After making these assumptions, we were able to build four basic scenarios defined by number of users, subscription term, and number of calendars per user. Once this scenario frame was set, we simply calculated total solution pricing for Calendly, and then used our assumptions based on Calendly’s calendar connections model to apply to the same calculations for YouBook.Me.
The results of this analysis are outlined in the chart below.
The comparison reveals a really interesting takeaway. On the surface, YouBook.Me looks competitively priced relative to Calendly. YouBook.Me is priced at $10 per calendar, per month, while for the equivalent offering Calendly is priced at $15 per user, per month. However, the key metric that sits at the intersection of these two firms is the number of calendars per user. YouBook.Me pricing scales quickly beyond Calendly with additional connected calendars. The inflection point is 1.5 connected calendars; at 1.5 calendars per user, pricing is the same. If the average YouBook.Me user requires more than 1.5 connected calendars, that product becomes more expensive than Calendly.
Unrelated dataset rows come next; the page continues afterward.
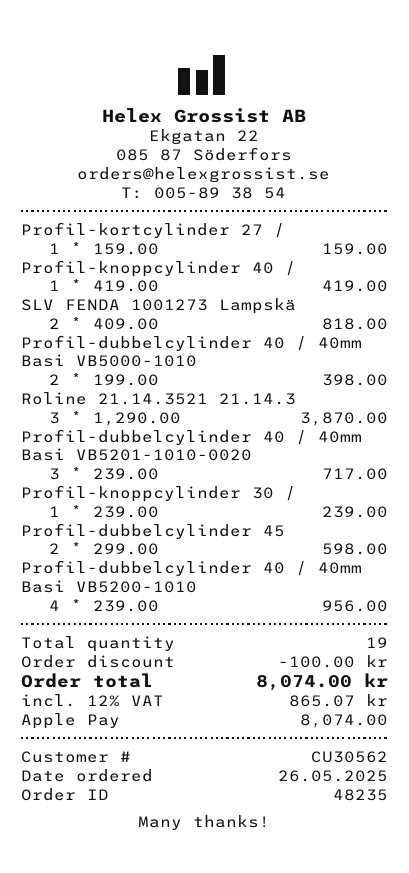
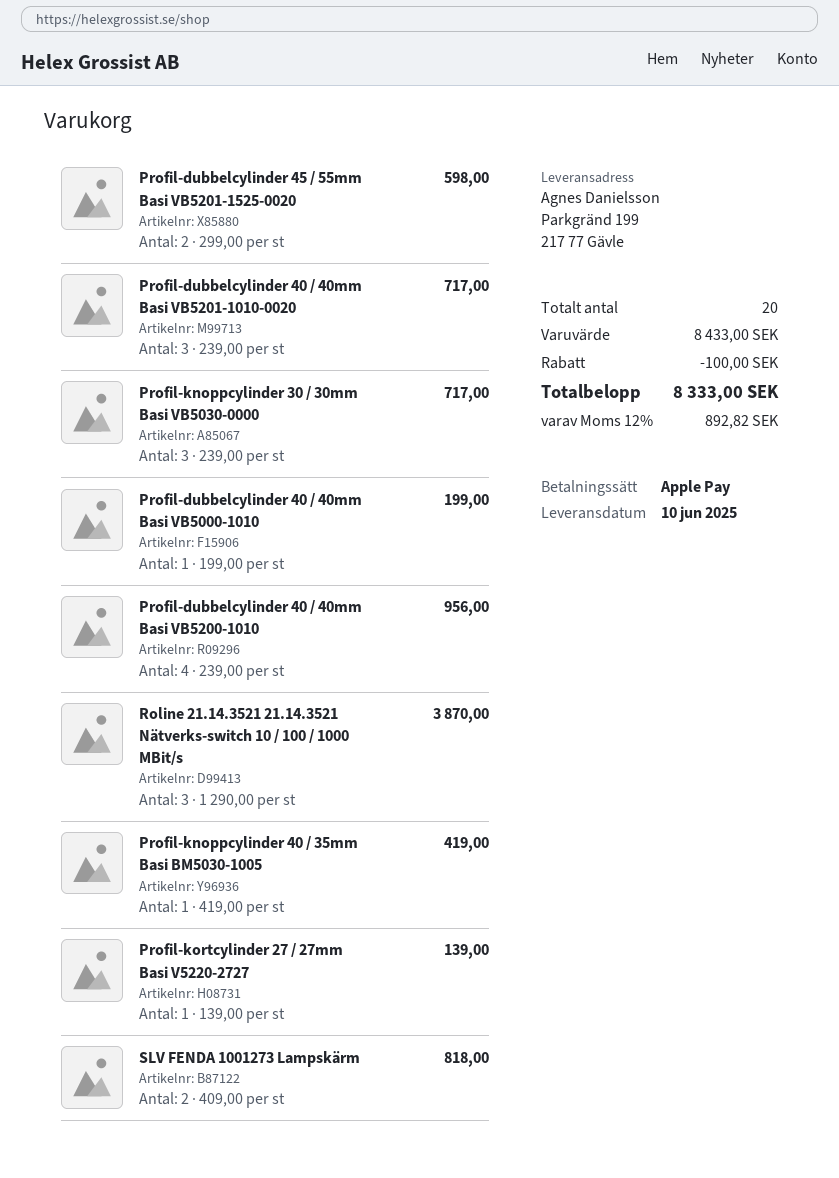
Profil-kortcylinder 27 /: 1 x 159.00 = 159.00 -> 1 x 139.00 = 139.00
Profil-dubbelcylinder 40 / 40mm Basi VB5000-1010: 2 x 199.00 = 398.00 -> 1 x 199.00 = 199.00
Profil-knoppcylinder 30 /: 1 x 239.00 = 239.00 -> 3 x 239.00 = 717.00
total quantity: 19 -> 20
tax: 12% = 865.07 -> 12% = 892.82
total: 8074.00 -> 8333.00

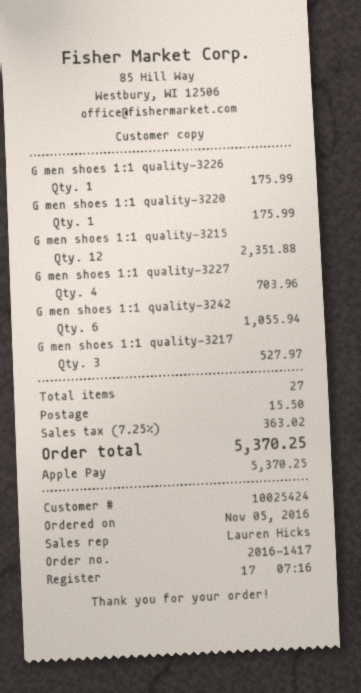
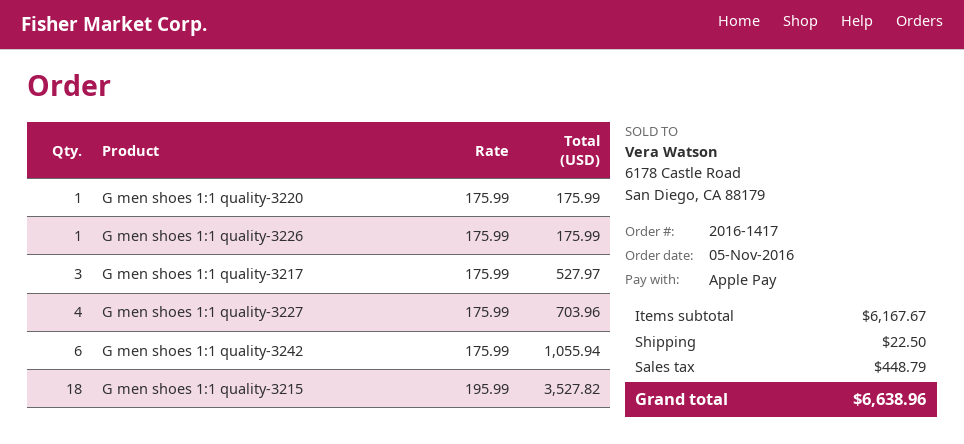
G men shoes 1:1 quality-3215: 12 for 2351.88 -> 18 for 3527.82
shipping: 15.50 -> 22.50
tax: 363.02 -> 448.79
total: 5370.25 -> 6638.96

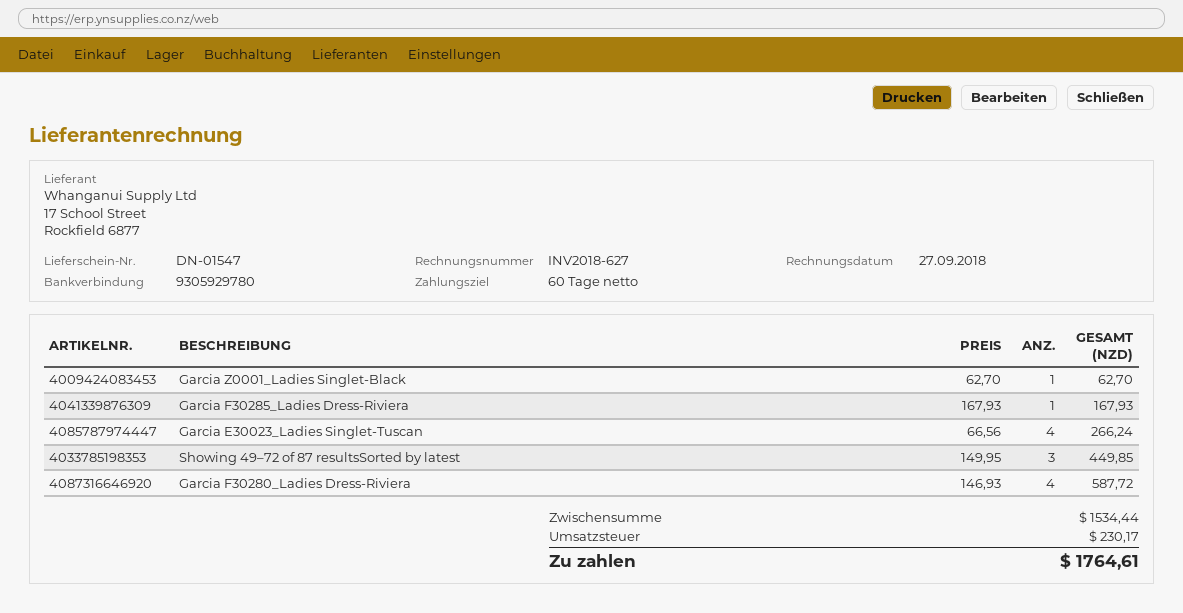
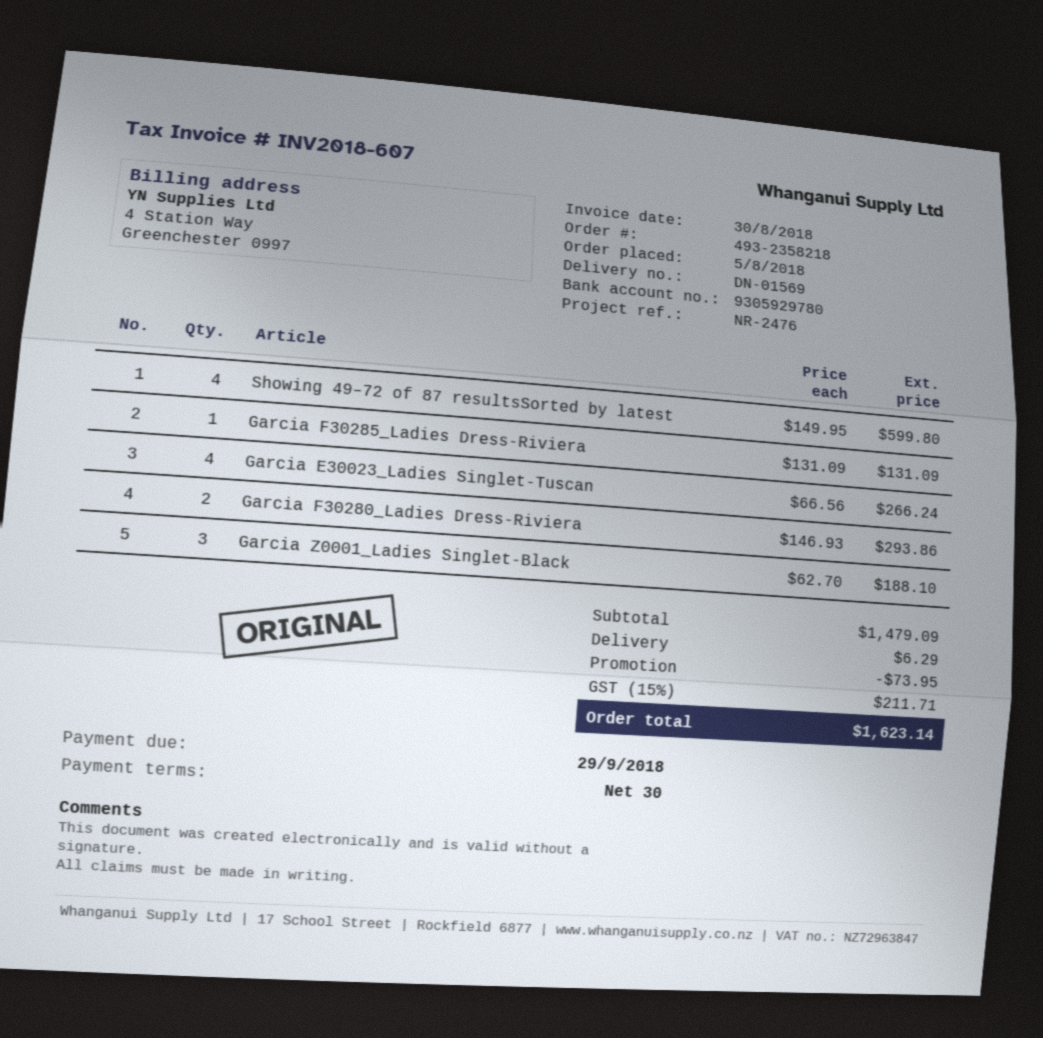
delivery note number: DN-01547 -> DN-01569
invoice number: INV2018-627 -> INV2018-607
invoice date: 2018-09-27 -> 2018-08-30
payment terms: 60 days -> 30 days
Garcia Z0001_Ladies Singlet-Black: 1 x 62.70 = 62.70 -> 3 x 62.70 = 188.10
Garcia F30285_Ladies Dress-Riviera: 1 x 167.93 = 167.93 -> 1 x 131.09 = 131.09
Showing 49–72 of 87 resultsSorted by latest: 3 x 149.95 = 449.85 -> 4 x 149.95 = 599.80
Garcia F30280_Ladies Dress-Riviera: 4 x 146.93 = 587.72 -> 2 x 146.93 = 293.86
subtotal: 1534.44 -> 1479.09
discount: none -> 73.95
shipping: none -> 6.29
tax: 230.17 -> 211.71
total: 1764.61 -> 1623.14

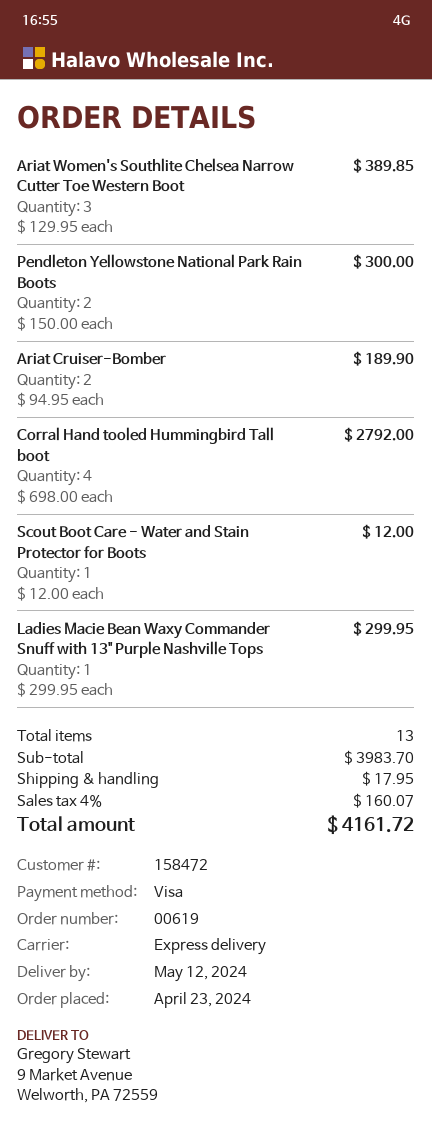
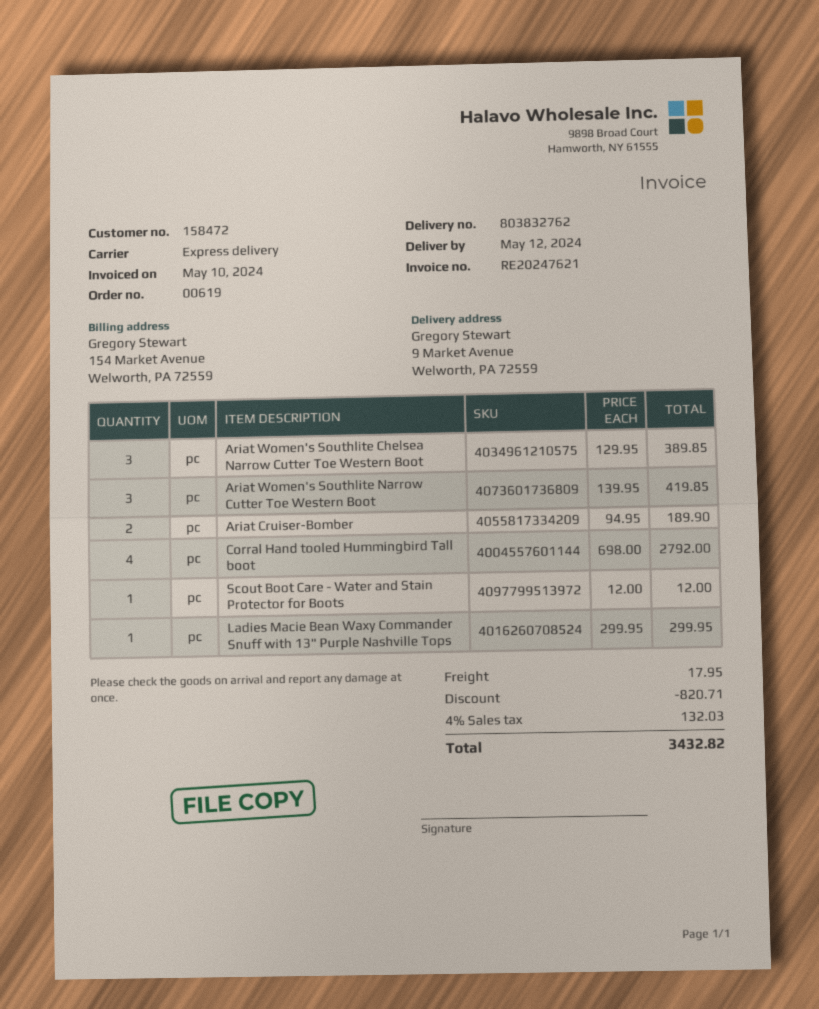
Pendleton Yellowstone National Park Rain Boots: 2 x 150.00 = 300.00 -> none
Ariat Women's Southlite Narrow Cutter Toe Western Boot: none -> 3 x 139.95 = 419.85
discount: none -> 820.71
tax: 4% = 160.07 -> 4% = 132.03
total: 4161.72 -> 3432.82

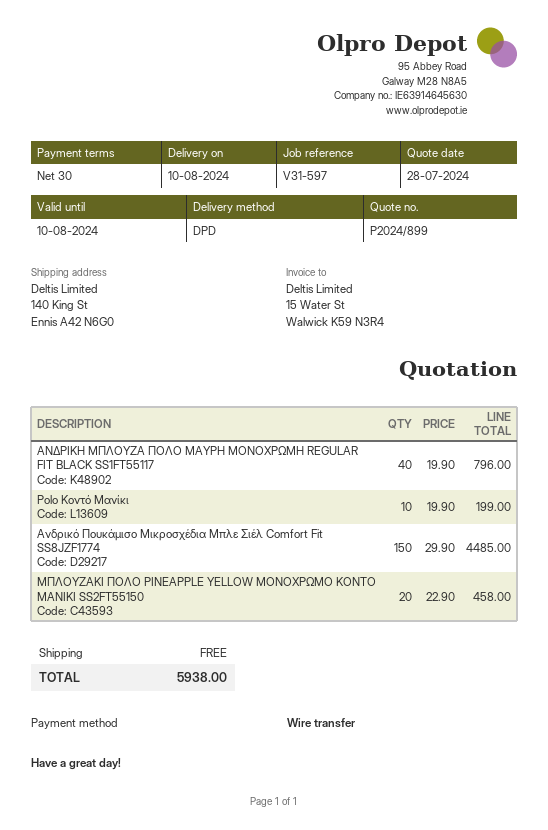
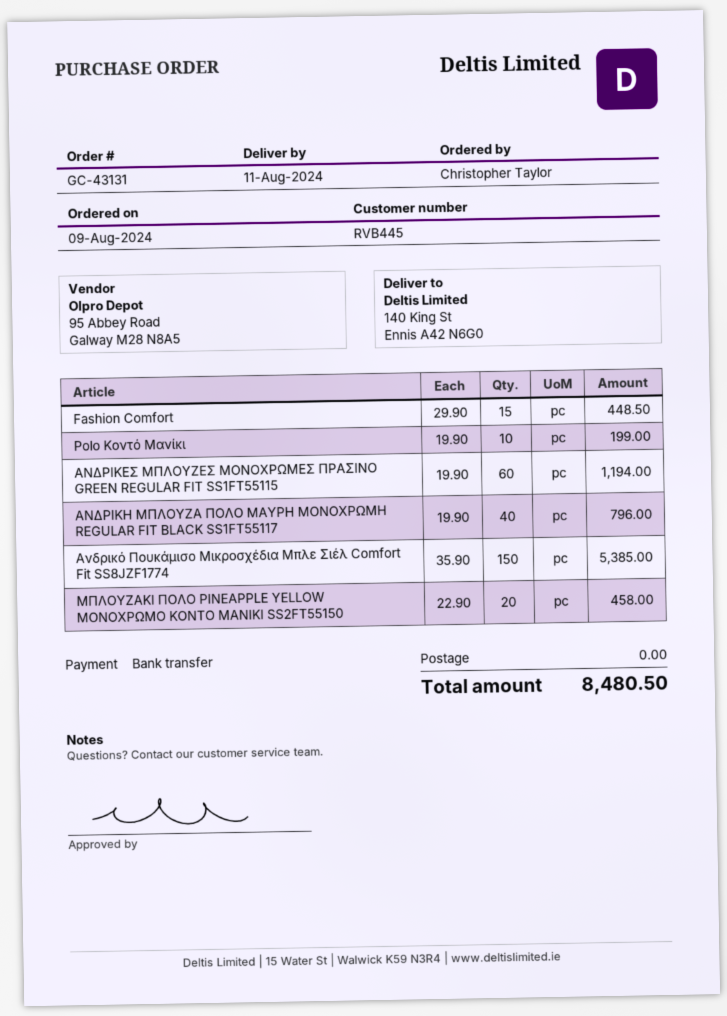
delivery date: 2024-08-10 -> 2024-08-11
Ανδρικό Πουκάμισο Μικροσχέδια Μπλε Σιέλ Comfort Fit SS8JZF1774: 150 x 29.90 = 4485.00 -> 150 x 35.90 = 5385.00
Fashion Comfort: none -> 15 x 29.90 = 448.50
ΑΝΔΡΙΚΕΣ ΜΠΛΟΥΖΕΣ ΜΟΝΟΧΡΩΜΕΣ ΠΡΑΣΙΝΟ GREEN REGULAR FIT SS1FT55115: none -> 60 x 19.90 = 1194.00
total: 5938.00 -> 8480.50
If we were Calendly, this is where we’d dig in a little deeper on this analysis. Calendly allots a maximum number of connected calendars to users, but this doesn’t mean all users reach the maximum allotment. Calendly likely has data on the average connected calendars used. It would be valuable to dig out that metric and apply it to the analysis outlined in the chart below. If the actual number of calendar connections used is closer to 1.5 than 6, then the customer value captured from that feature for the price is more equivalent to YouBook.Me. This data may signal differences in positioning to different types of users. It may also signal an opportunity to reduce the fence sizing on calendar connections and offer a more competitive price, or move some features from the Professional plan into the Essentials plan so that lower-tier plan competes with YouBook.me.